Antoine, un acte, vingt scènes

01 Janvier 1900 | par

Il fallait un auteur expérimenté en drames religieux de la stature de Paolo Pivetti, l’imagination du metteur en scène Franco Palmieri et une équipe de comédiens comme la Compagnie du Théâtre de l’Arca/Elsinor de Florence, pour évoquer de manière si forte et profonde la figure de saint Antoine. Une véritable réussite si, le soir du 1er juin dernier, à l’issue de la première représentation dans le cloître de la Basilique, un spectateur a pu lancer: «Voilà une manière bien originale et moderne de faire connaître saint Antoine et de transmettre son message».
L’intensité des drames intérieurs vécus par Fernand, puis Antoine, est rendue par le jeu des personnages, hauts en couleurs, les costumes, cendre et ocre, les sonorités d’autres temps et la profondeur des sentiments, tantôt tendres, tantôt violents; tantôt tragiques, tantôt sereins. Et tous les personnages, adjuvants ou opposants, contribueront à sa construction spirituelle, avec un crescendo qui va des crises de sa première jeunesse à la sérénité de sa mort, en passant par les étapes intermédiaires : la vocation religieuse, le choix de la pauvreté franciscaine, la mission au Maroc, le silence des ermitages, la lutte contre l’hérésie, le face-à-face avec les puissants et le succès auprès des foules.

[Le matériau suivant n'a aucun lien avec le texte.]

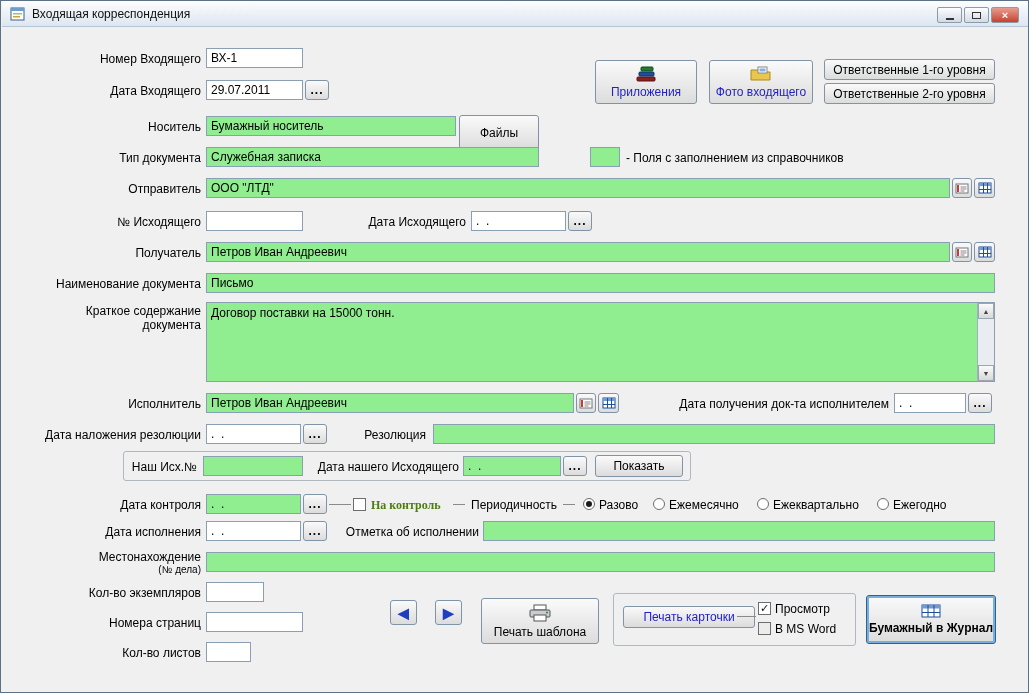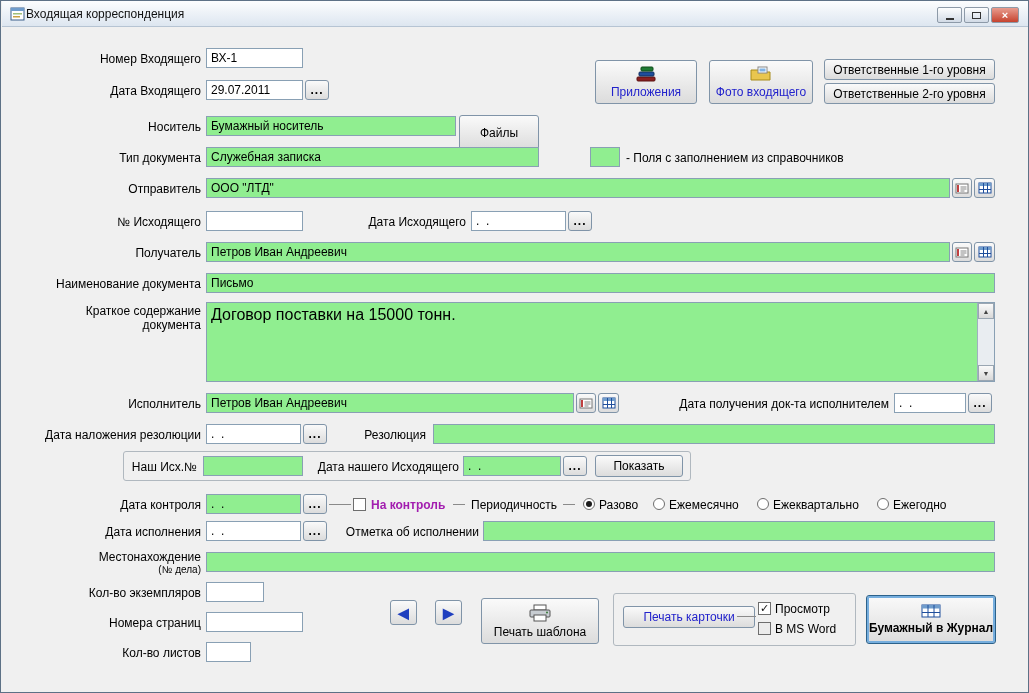"Входящая корреспонденция" .titlebar { gap: none -> 6px }
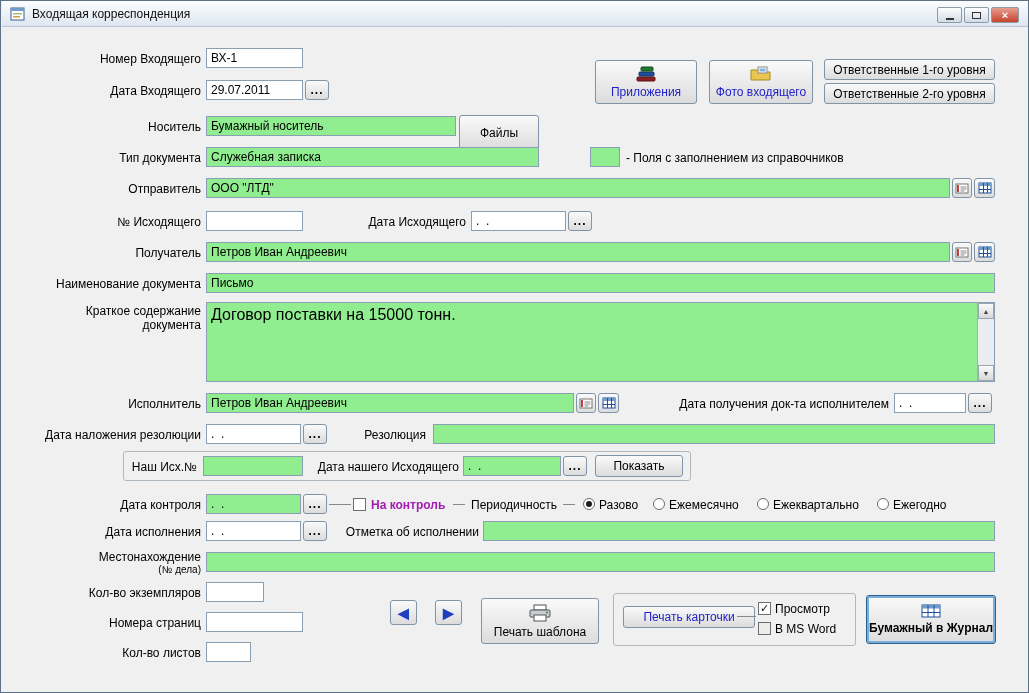"Договор поставки на 15000 тонн." .ta-text { font-size: 16px -> 12px }
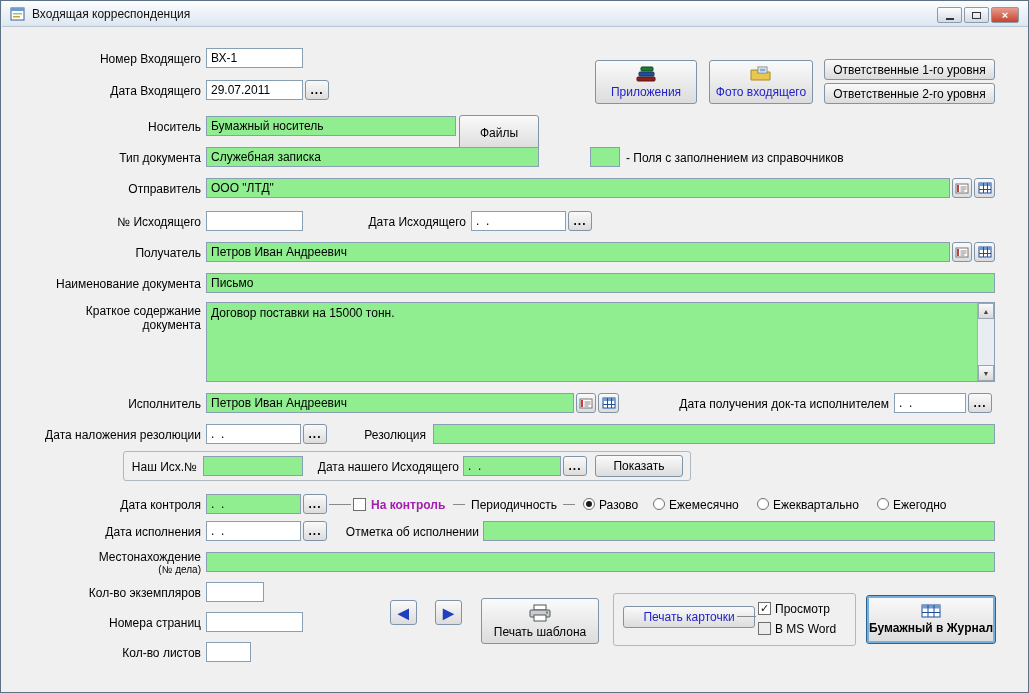"На контроль" .red-bold { color: #a21caf -> #4d7c0f; font-family: none -> Liberation Serif, serif }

Personnages et action Un narrateur retrace ces étapes, tantôt en déclamant, tantôt en lisant sur un vieux manuscrit hissé sur un lutrin. A Lisbonne, Maître Bernal initie Fernand au métier des armes, lui fait miroiter tournois, belles dames et honneurs à la cour du roi, mais Fernand rêve d’autres batailles : « Le monde, dit-il en faisant ses adieux à sa mère, a besoin de nos prières bien plus que de nos armes » (scènes 3, Lisbonne et 4, la mère).
Dans les moments décisifs, le tentateur entre en scène, déguisé en serpent, et chargé de violence dans les paroles et dans les gestes. Il veut le tenir en échec. Il le détourne du monastère de Saint-Vincent de Lisbonne par les visites de ses anciens amis (scène 5, le serpent), se fâche de le voir vêtir l’habit des pauvres d’Assise et savoure à l’avance son échec au Maroc (scène 10, le désert), l’arrache à la solitude de Montepaolo pour le lancer dans l’action, mais chaque fois il échoue.
Fernand, puis Antoine, surmonte ces tempêtes successives – le thème de la tempête est le leitmotiv de la pièce, avec le moment culminant du naufrage en mer de Sicile (scène 12, la tempête) – et mûrit intérieurement, grâce à la pauvreté qui le détache de toute ambition (scène 9, sœur pauvreté), à la patience qui le met entre les mains de Dieu (scène 11, la patience) et à l’obéissance qui le lance dans sa mission de prédicateur et d’enseignant (scène 15, l’obéissance), jusqu’à faire de lui l’humble serviteur de Dieu : « Que puis-je, moi, pauvre frère, contre la furie de l’hérésie ? Tel un ouragan, elle secoue chaque coin du monde chrétien… Mais toi, Seigneur, tu peux tout. Sers-toi alors de moi, serviteur inutile, si tel est ton dessein »  (scène 17, le plus pauvre des serviteurs).
Dans les trois dernières scènes, Antoine recueille les fruits de son action : les miracles répandent son culte, le succès de la dernière mission de Padoue prépare sa mort (scènes 18, les miracles et 20, le rivage du bonheur), entrecoupées par l’échec de la mission chez Ezzelino da Romano (scène 19).
Le récit repose sur une connaissance objective de l’histoire, des différentes légendes d’Antoine, en particulier de l’Assidua, et sur des passages des Sermons, comme ceux qui décrivent les difficultés de la vie religieuse, le travail des abeilles, le commentaire du Livre de Job, les saints qui brillent comme des étoiles du firmament dans notre monde enveloppé de ténèbres.
Une évocation suggestive, brillante et originale, qui mériterait d’être portée sur scène en d’autres langues et en d’autres pays.